START The data
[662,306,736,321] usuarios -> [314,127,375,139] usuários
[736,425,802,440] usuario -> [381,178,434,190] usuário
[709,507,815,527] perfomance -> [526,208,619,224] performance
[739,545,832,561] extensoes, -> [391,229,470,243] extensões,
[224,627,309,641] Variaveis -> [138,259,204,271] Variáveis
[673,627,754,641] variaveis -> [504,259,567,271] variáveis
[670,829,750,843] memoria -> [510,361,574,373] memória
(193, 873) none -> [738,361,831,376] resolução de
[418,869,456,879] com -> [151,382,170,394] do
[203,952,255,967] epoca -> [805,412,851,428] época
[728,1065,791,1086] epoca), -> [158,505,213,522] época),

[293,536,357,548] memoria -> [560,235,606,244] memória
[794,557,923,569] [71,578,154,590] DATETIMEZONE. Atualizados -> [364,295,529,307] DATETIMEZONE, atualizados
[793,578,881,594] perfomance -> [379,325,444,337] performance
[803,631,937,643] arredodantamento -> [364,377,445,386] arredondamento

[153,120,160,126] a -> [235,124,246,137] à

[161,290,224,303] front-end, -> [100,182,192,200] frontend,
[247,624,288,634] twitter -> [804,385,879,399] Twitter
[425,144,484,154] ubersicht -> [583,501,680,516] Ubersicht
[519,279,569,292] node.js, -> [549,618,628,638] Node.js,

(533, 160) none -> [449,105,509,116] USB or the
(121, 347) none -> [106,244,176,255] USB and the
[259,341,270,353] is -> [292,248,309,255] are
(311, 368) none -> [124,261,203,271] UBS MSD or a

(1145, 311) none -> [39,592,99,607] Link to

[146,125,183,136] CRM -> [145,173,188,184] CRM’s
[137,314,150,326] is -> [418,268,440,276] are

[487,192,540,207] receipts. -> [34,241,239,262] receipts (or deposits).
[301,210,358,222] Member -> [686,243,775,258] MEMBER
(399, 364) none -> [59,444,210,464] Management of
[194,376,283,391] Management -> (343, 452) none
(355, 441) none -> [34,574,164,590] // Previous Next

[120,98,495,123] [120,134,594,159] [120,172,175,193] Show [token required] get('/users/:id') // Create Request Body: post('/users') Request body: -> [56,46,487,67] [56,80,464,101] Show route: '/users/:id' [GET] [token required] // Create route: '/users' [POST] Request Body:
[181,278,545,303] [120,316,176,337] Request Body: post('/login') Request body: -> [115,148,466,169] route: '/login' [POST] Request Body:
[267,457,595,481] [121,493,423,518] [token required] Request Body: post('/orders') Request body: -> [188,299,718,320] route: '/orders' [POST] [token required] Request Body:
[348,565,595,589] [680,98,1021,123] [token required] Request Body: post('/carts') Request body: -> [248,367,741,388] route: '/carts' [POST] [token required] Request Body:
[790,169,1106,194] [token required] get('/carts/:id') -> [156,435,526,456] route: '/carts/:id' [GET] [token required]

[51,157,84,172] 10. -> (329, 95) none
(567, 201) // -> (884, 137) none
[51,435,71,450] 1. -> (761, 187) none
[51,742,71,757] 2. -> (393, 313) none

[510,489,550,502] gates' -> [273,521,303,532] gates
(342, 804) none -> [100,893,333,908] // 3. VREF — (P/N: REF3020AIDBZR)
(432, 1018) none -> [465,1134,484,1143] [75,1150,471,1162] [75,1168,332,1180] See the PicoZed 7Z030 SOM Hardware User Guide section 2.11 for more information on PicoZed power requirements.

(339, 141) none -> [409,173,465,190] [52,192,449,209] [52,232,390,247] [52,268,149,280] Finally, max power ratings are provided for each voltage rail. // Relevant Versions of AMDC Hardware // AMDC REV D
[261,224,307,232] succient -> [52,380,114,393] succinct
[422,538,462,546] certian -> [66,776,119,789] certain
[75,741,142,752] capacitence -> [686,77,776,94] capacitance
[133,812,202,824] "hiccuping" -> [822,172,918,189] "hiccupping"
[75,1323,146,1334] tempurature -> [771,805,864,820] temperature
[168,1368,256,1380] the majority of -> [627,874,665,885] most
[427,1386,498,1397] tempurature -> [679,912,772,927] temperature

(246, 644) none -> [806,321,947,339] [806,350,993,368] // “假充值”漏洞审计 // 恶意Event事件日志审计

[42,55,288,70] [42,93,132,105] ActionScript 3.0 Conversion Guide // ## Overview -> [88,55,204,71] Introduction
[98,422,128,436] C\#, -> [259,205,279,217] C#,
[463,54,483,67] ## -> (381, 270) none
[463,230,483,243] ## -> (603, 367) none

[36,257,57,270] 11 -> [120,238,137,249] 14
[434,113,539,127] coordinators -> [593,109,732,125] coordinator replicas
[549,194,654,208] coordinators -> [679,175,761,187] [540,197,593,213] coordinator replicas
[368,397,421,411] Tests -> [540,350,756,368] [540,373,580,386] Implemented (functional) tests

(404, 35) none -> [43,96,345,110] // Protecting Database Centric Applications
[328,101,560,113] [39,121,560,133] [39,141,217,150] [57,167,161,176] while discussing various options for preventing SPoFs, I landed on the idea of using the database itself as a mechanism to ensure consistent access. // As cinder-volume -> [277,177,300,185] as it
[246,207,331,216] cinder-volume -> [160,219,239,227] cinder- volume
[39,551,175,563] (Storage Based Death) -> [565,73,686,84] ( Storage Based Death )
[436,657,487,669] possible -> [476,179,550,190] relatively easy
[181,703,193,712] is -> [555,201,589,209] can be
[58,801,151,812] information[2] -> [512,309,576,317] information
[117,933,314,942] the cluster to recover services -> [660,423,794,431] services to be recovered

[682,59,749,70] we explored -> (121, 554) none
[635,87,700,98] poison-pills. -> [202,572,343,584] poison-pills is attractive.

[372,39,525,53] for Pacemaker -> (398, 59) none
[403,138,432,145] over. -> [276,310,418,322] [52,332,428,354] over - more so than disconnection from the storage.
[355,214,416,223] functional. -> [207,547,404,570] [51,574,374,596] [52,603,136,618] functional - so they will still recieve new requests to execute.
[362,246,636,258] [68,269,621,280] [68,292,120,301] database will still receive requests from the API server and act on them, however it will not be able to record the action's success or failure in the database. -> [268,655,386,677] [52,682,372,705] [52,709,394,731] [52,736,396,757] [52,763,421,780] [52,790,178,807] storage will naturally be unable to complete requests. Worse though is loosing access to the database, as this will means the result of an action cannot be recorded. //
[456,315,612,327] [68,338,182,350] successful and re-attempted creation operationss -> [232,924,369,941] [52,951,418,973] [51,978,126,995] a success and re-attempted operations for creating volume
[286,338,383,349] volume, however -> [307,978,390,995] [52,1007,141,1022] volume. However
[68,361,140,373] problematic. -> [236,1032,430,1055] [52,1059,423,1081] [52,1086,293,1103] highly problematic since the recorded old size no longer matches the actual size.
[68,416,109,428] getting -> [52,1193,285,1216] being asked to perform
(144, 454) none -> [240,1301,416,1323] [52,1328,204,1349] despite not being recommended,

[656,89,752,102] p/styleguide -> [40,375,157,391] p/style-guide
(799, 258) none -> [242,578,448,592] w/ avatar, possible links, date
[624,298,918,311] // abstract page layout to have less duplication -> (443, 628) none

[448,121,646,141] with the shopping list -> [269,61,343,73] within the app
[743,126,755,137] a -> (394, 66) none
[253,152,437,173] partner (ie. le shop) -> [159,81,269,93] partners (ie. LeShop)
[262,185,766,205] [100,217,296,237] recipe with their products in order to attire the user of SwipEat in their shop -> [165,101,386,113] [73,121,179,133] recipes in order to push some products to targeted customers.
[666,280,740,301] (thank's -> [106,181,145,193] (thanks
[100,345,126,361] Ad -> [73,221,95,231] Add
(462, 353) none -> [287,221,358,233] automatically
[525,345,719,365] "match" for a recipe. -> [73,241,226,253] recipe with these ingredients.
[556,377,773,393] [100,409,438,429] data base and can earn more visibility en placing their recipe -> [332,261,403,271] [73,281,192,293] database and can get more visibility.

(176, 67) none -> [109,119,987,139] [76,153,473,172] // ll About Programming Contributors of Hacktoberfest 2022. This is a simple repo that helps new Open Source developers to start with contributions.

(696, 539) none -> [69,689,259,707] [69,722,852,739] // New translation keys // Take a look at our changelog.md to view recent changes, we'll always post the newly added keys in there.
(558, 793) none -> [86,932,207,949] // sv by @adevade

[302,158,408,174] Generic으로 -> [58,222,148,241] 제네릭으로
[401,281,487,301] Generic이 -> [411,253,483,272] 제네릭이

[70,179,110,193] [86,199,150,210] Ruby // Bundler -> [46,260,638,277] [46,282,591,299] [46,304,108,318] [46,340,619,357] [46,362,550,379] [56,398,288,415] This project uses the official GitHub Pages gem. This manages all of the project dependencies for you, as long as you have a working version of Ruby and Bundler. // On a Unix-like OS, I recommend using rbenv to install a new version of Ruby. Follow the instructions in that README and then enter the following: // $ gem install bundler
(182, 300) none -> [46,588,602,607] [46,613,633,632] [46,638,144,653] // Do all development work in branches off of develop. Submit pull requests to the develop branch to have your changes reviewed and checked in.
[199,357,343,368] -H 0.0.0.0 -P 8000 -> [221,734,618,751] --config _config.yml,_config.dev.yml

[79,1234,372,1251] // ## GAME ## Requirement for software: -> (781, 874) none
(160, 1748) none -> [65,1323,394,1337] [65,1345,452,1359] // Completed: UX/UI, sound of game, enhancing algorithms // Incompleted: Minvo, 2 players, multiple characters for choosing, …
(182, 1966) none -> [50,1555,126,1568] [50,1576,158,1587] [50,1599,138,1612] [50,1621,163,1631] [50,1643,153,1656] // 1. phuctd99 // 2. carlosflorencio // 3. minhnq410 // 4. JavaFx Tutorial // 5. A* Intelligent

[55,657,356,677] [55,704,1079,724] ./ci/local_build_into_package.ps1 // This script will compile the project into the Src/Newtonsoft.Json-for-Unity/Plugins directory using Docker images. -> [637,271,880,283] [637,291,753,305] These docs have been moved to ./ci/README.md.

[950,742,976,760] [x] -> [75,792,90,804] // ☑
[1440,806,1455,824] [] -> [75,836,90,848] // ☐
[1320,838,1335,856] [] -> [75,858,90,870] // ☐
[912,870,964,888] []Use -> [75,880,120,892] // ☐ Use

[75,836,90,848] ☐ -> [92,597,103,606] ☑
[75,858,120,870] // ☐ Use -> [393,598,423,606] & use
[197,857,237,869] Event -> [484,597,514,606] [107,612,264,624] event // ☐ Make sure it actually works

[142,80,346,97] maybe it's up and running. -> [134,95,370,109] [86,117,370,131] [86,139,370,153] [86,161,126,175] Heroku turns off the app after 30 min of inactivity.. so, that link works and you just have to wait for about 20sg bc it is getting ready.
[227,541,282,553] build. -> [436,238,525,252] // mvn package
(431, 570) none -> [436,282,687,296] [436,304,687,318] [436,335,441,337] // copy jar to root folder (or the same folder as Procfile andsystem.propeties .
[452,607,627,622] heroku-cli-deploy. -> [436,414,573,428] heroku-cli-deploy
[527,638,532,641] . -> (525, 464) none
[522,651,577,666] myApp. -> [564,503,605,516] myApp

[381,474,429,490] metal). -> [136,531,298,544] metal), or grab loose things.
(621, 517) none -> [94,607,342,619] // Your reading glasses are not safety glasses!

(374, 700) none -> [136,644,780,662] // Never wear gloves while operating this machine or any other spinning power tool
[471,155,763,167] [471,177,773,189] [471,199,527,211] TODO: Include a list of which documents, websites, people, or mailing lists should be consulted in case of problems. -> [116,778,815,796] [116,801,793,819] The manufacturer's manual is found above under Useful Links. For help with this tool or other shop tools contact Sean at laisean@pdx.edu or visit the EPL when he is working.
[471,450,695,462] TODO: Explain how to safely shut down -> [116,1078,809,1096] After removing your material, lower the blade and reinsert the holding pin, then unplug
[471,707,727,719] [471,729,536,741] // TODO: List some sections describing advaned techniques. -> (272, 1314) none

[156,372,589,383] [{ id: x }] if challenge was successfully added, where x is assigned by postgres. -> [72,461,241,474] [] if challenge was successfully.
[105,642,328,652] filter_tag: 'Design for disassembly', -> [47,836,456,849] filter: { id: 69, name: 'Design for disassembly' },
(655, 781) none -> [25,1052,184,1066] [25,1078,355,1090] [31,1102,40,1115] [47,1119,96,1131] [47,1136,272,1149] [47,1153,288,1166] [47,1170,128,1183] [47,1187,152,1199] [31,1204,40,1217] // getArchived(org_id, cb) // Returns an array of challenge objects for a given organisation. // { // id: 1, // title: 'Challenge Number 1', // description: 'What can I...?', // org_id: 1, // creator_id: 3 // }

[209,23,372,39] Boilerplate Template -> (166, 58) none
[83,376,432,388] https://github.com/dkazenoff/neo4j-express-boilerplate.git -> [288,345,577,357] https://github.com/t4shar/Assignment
END The data
• _Problem statement_:
Restate word for word the entries above from the line with "[673,627,754,641] variaveis ->" through the line with "[348,565,595,589] [680,98,1021,123] [token", inclusive, leaving out everything else.

• _Answer section_:
[673,627,754,641] variaveis -> [504,259,567,271] variáveis
[670,829,750,843] memoria -> [510,361,574,373] memória
(193, 873) none -> [738,361,831,376] resolução de
[418,869,456,879] com -> [151,382,170,394] do
[203,952,255,967] epoca -> [805,412,851,428] época
[728,1065,791,1086] epoca), -> [158,505,213,522] época),

[293,536,357,548] memoria -> [560,235,606,244] memória
[794,557,923,569] [71,578,154,590] DATETIMEZONE. Atualizados -> [364,295,529,307] DATETIMEZONE, atualizados
[793,578,881,594] perfomance -> [379,325,444,337] performance
[803,631,937,643] arredodantamento -> [364,377,445,386] arredondamento

[153,120,160,126] a -> [235,124,246,137] à

[161,290,224,303] front-end, -> [100,182,192,200] frontend,
[247,624,288,634] twitter -> [804,385,879,399] Twitter
[425,144,484,154] ubersicht -> [583,501,680,516] Ubersicht
[519,279,569,292] node.js, -> [549,618,628,638] Node.js,

(533, 160) none -> [449,105,509,116] USB or the
(121, 347) none -> [106,244,176,255] USB and the
[259,341,270,353] is -> [292,248,309,255] are
(311, 368) none -> [124,261,203,271] UBS MSD or a

(1145, 311) none -> [39,592,99,607] Link to

[146,125,183,136] CRM -> [145,173,188,184] CRM’s
[137,314,150,326] is -> [418,268,440,276] are

[487,192,540,207] receipts. -> [34,241,239,262] receipts (or deposits).
[301,210,358,222] Member -> [686,243,775,258] MEMBER
(399, 364) none -> [59,444,210,464] Management of
[194,376,283,391] Management -> (343, 452) none
(355, 441) none -> [34,574,164,590] // Previous Next

[120,98,495,123] [120,134,594,159] [120,172,175,193] Show [token required] get('/users/:id') // Create Request Body: post('/users') Request body: -> [56,46,487,67] [56,80,464,101] Show route: '/users/:id' [GET] [token required] // Create route: '/users' [POST] Request Body:
[181,278,545,303] [120,316,176,337] Request Body: post('/login') Request body: -> [115,148,466,169] route: '/login' [POST] Request Body:
[267,457,595,481] [121,493,423,518] [token required] Request Body: post('/orders') Request body: -> [188,299,718,320] route: '/orders' [POST] [token required] Request Body:
[348,565,595,589] [680,98,1021,123] [token required] Request Body: post('/carts') Request body: -> [248,367,741,388] route: '/carts' [POST] [token required] Request Body:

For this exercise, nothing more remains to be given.